We think Brisbane is nice, but not enough to buy a house here. It would be easier said than done to move to Sydney and/or Melbourne especially with a 5 year old and one on the way. Would cost a lot of money and to find a new job and a lot of energy, then what if you dont like it again?
I found the summer months far too hot, even my daughter say she wants to go back home and not to walk about as she is too hot.
The rental is amazingly high, for a rented family house. I've found the suburbs to be too lonely sometimes as they are so spread out, and yet a very small city centre, but thats Brisbane!
I'm just trying to justify to myself to stay here, to get the passport, but I think it might be better just to go back.
Its doing my nut in try to decide, well i've got the tickets home now anyway.
If we get back, I hope I can just get on again, without thinking, oh its the same old UK and nothing has changed etc.


----------



## riversandlakes (Nov 18, 2009)

> the 4 seasons here (which is why we picked coming here).

You mean the 4 seasons *in a day* hehe

@OP: Wish you happiness whereever you may be!


----------



## jamesr32 (Jan 21, 2010)

Hi Surfbum,

I've just recently moved from the UK over here, from London where I lived for 4 years, before that I lived in Cheshire. I can remember when I first moved to London I hated it, even after one and a half years I still didn't like it, but then I started to enjoy what it had to offer as opposed to what it didn't have that Cheshire did. My point is the grass always seems greener.

I agree Brisbane is hot, too hot, we actually flew into Brisbane at the start of December and we slowly made our way down to Sydney where we are now living. We managed a few days in the city before we had to head off to the coast just to cool down.

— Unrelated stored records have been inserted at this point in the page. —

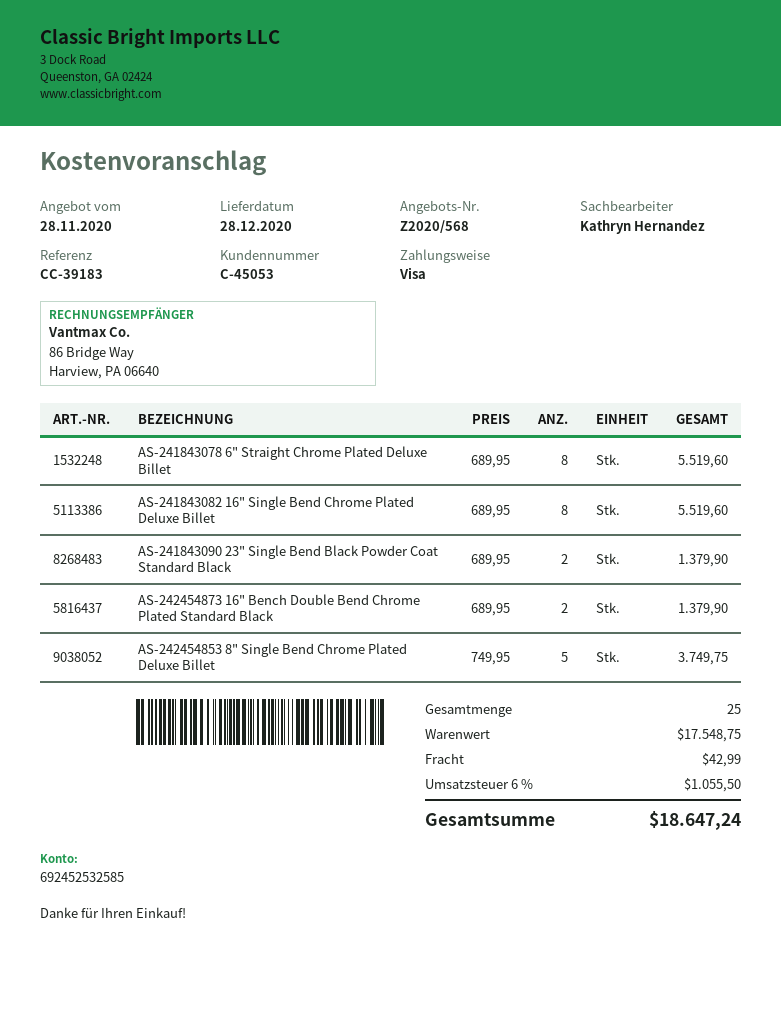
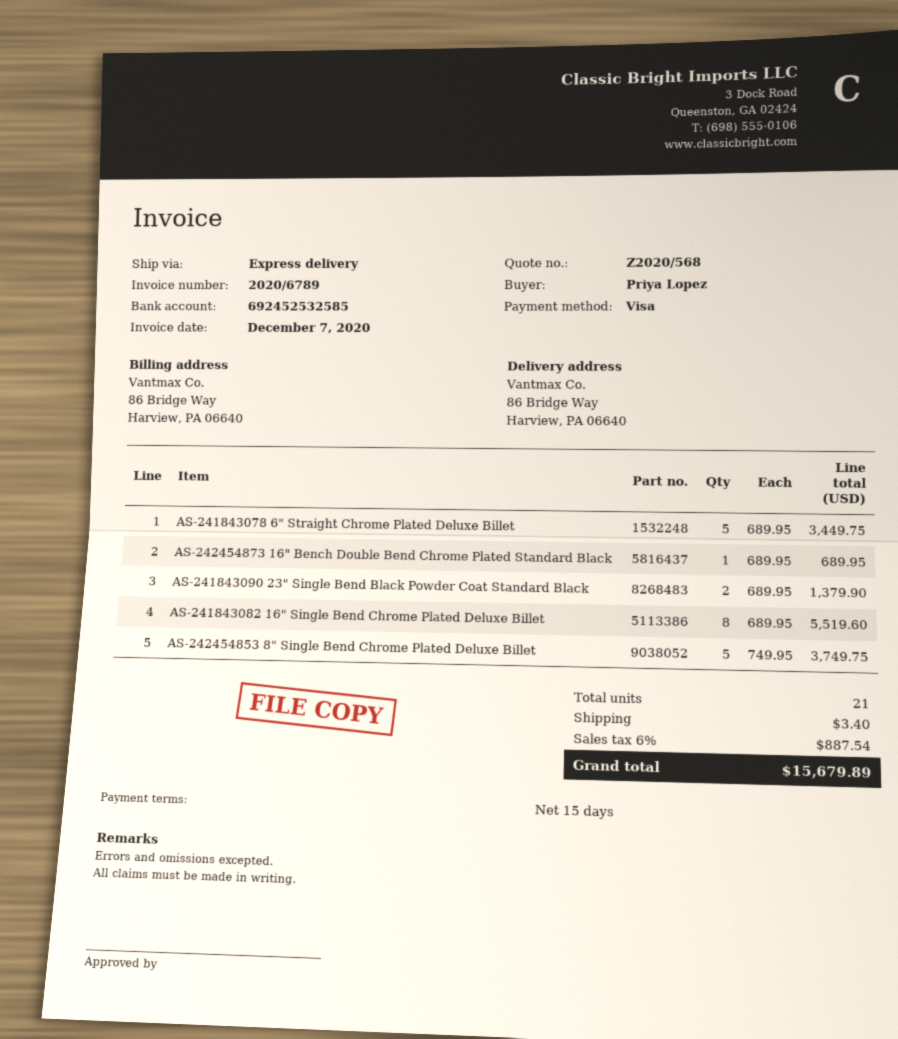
AS-241843078 6" Straight Chrome Plated Deluxe Billet: 8 x 689.95 = 5519.60 -> 5 x 689.95 = 3449.75
AS-242454873 16" Bench Double Bend Chrome Plated Standard Black: 2 x 689.95 = 1379.90 -> 1 x 689.95 = 689.95
total quantity: 25 -> 21
shipping: 42.99 -> 3.40
tax: 6% = 1055.50 -> 6% = 887.54
total: 18647.24 -> 15679.89

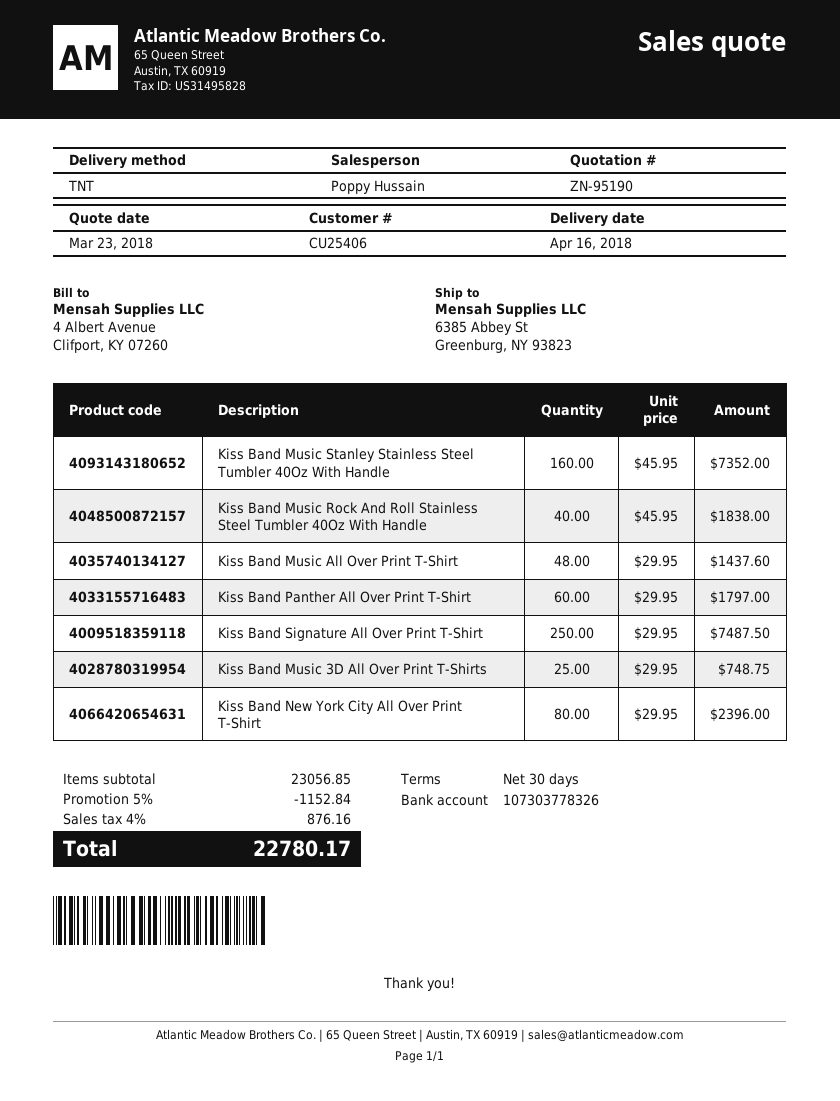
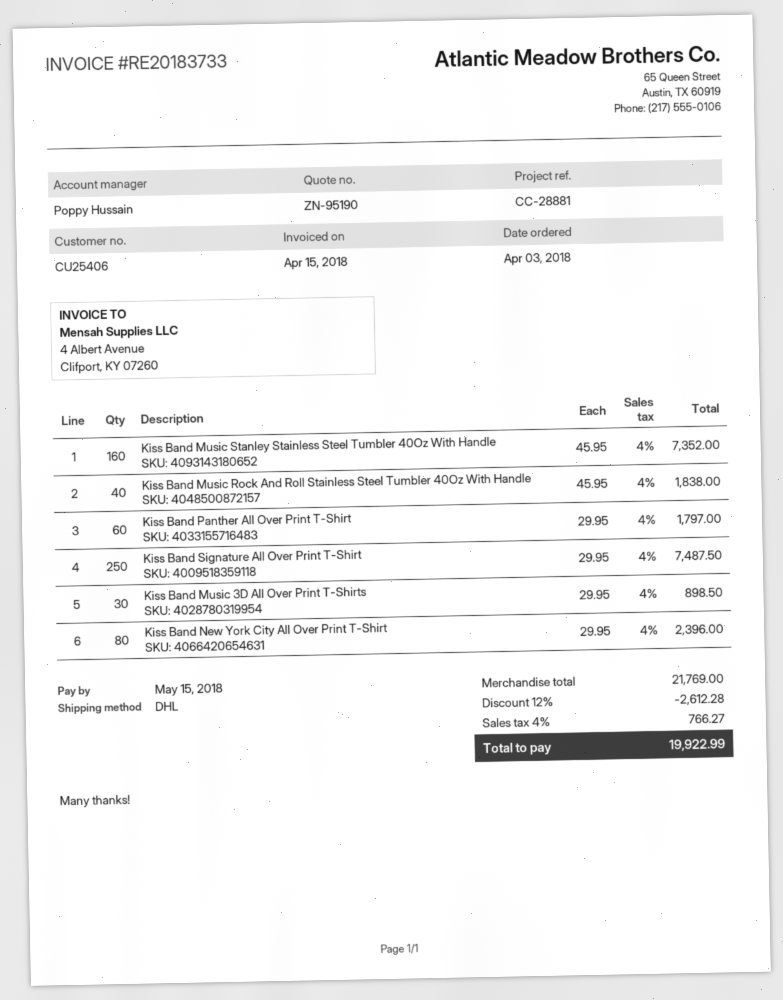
shipping method: TNT -> DHL
Kiss Band Music All Over Print T-Shirt: 48 x 29.95 = 1437.60 -> none
Kiss Band Music 3D All Over Print T-Shirts: 25 x 29.95 = 748.75 -> 30 x 29.95 = 898.50
subtotal: 23056.85 -> 21769.00
discount: 5% = 1152.84 -> 12% = 2612.28
tax: 4% = 876.16 -> 4% = 766.27
total: 22780.17 -> 19922.99

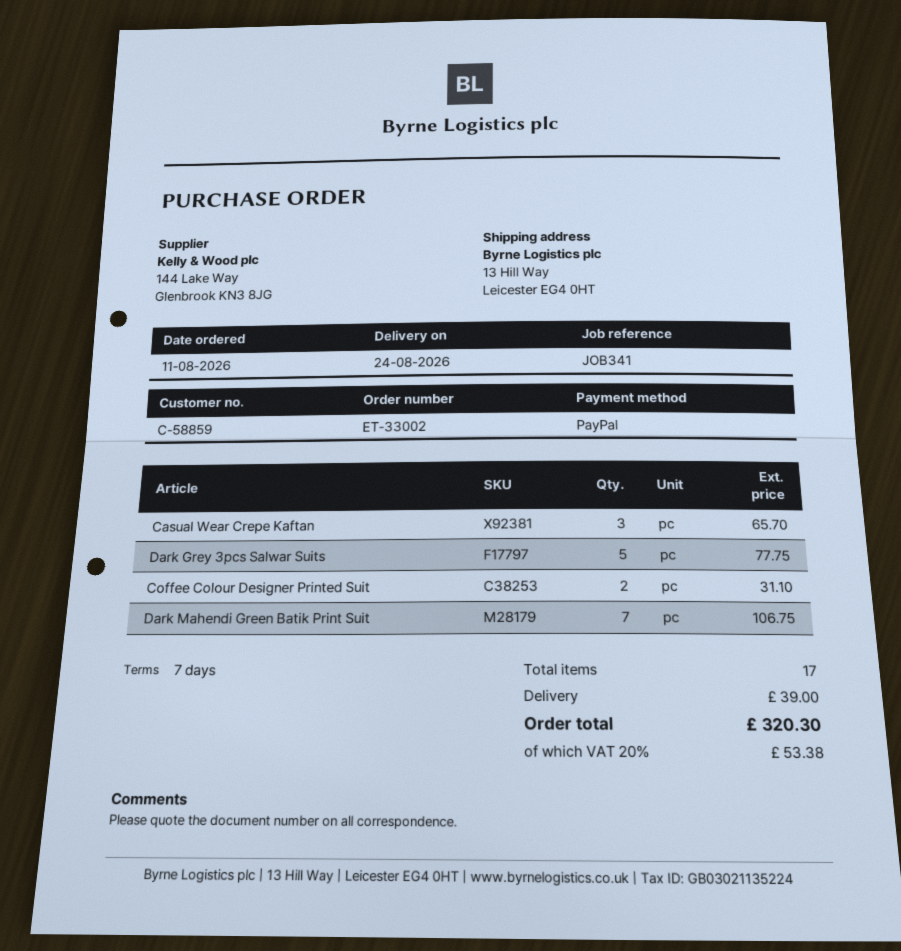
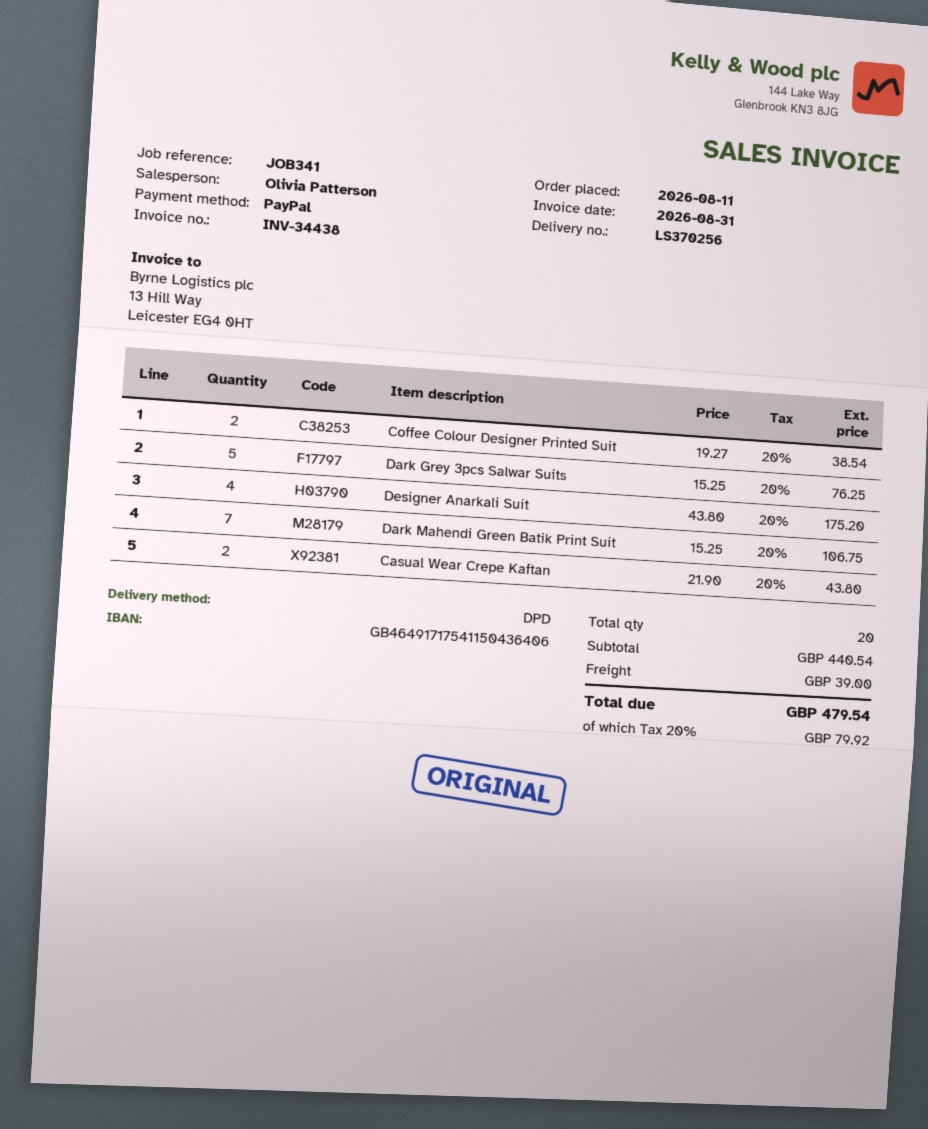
Casual Wear Crepe Kaftan: 3 for 65.70 -> 2 for 43.80
Dark Grey 3pcs Salwar Suits: 5 for 77.75 -> 5 for 76.25
Coffee Colour Designer Printed Suit: 2 for 31.10 -> 2 for 38.54
Designer Anarkali Suit: none -> 4 for 175.20
total quantity: 17 -> 20
tax: 20% = 53.38 -> 20% = 79.92
total: 320.30 -> 479.54

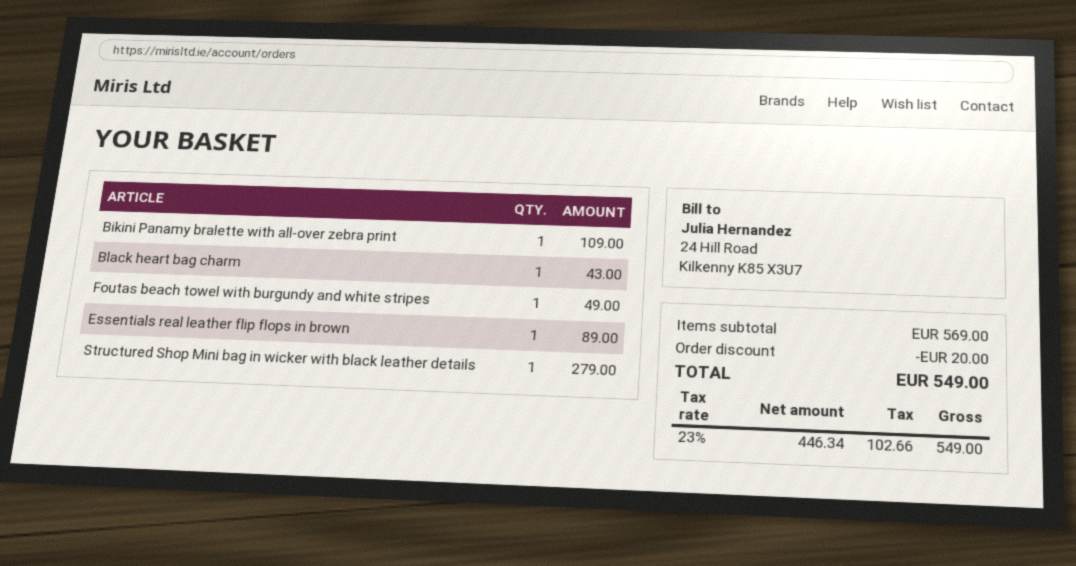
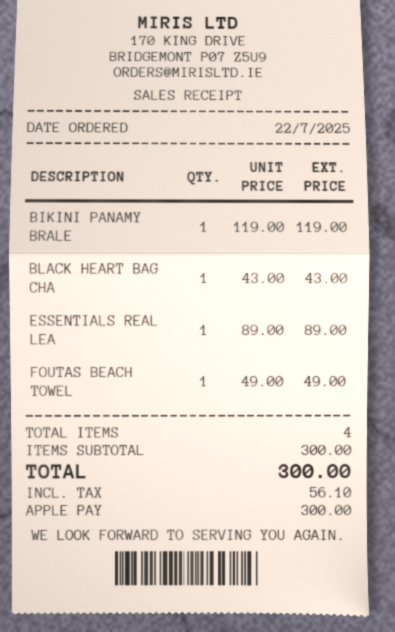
Bikini Panamy bralette with all-over zebra print: 1 for 109.00 -> 1 for 119.00
Structured Shop Mini bag in wicker with black leather details: 1 for 279.00 -> none
subtotal: 569.00 -> 300.00
discount: 20.00 -> none
tax: 102.66 -> 56.10
total: 549.00 -> 300.00

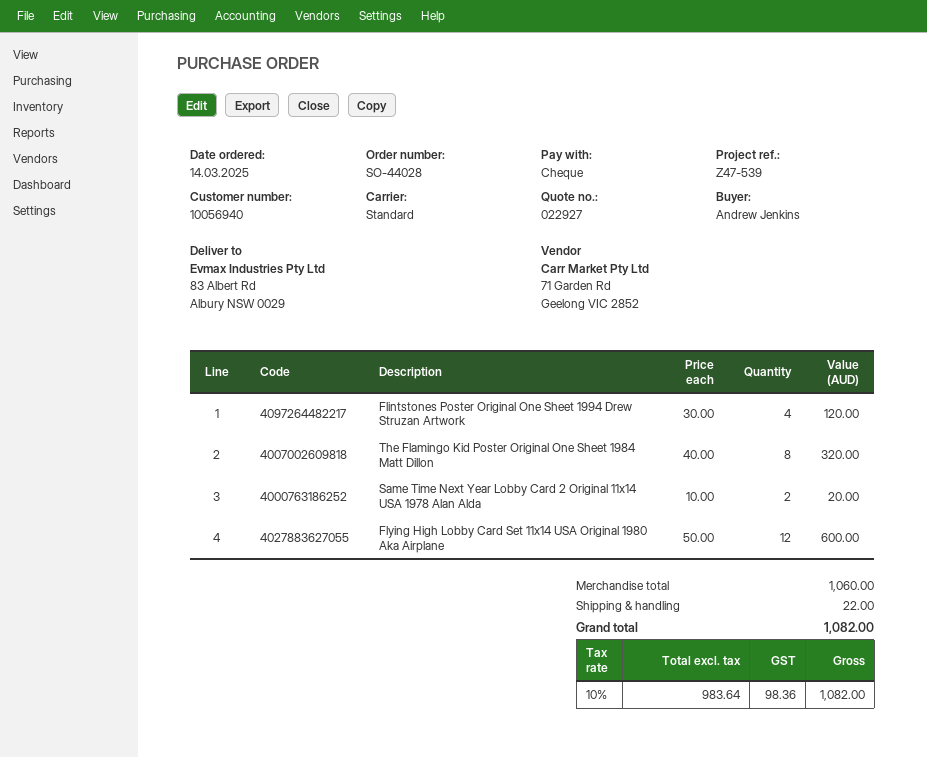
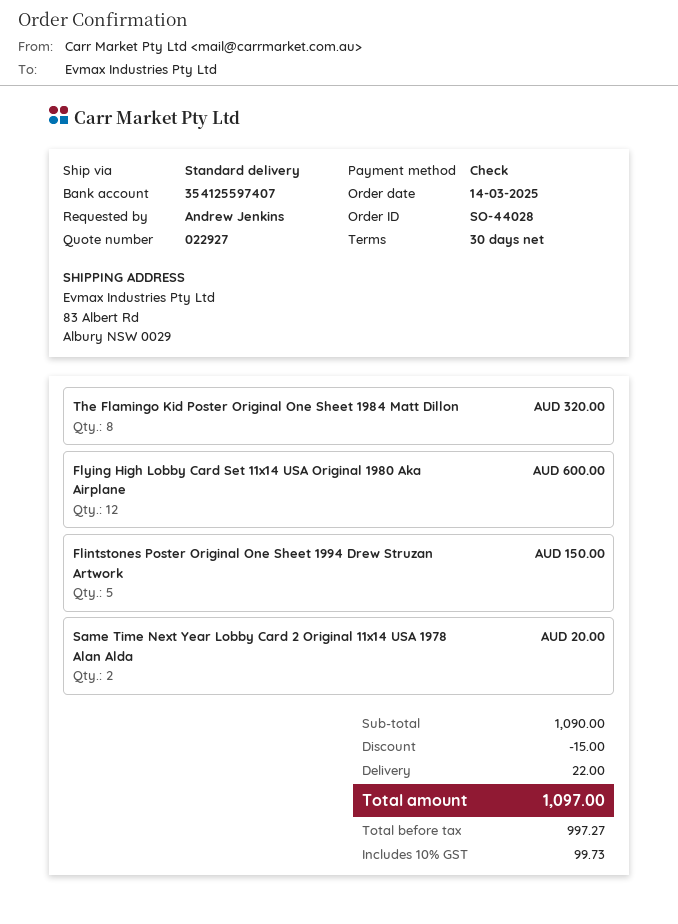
Flintstones Poster Original One Sheet 1994 Drew Struzan Artwork: 4 for 120.00 -> 5 for 150.00
subtotal: 1060.00 -> 1090.00
discount: none -> 15.00
net: 983.64 -> 997.27
tax: 10% = 98.36 -> 10% = 99.73
total: 1082.00 -> 1097.00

But down here in Sydney it's just like being in UK, the weather changes daily, though it's still warm regardless of it being wet, windy or clear blue skies, I wouldn't trade it for a British summer, no way, and there is plenty to do here as well, from all the ocean water sports to sailing, wind surfing, kayaking etc on the harbour side, parks and walks, cycling etc etc it really has everything to keep a family occupied. 

I agree with some of the other comments posted, you really should have a look at other places before deciding to go back home. It would be like an Ozzie turning up in Salford or Brixton and thinking the rest of UK was the same when, as you already know, there are some really beautiful places to live.

In the end it's your decision and only you and your family can make it, though it sounds like you have already made your mind up having bought your flights back.

I wish you all the luck in the future and hope that you don't regret your decision.

James


----------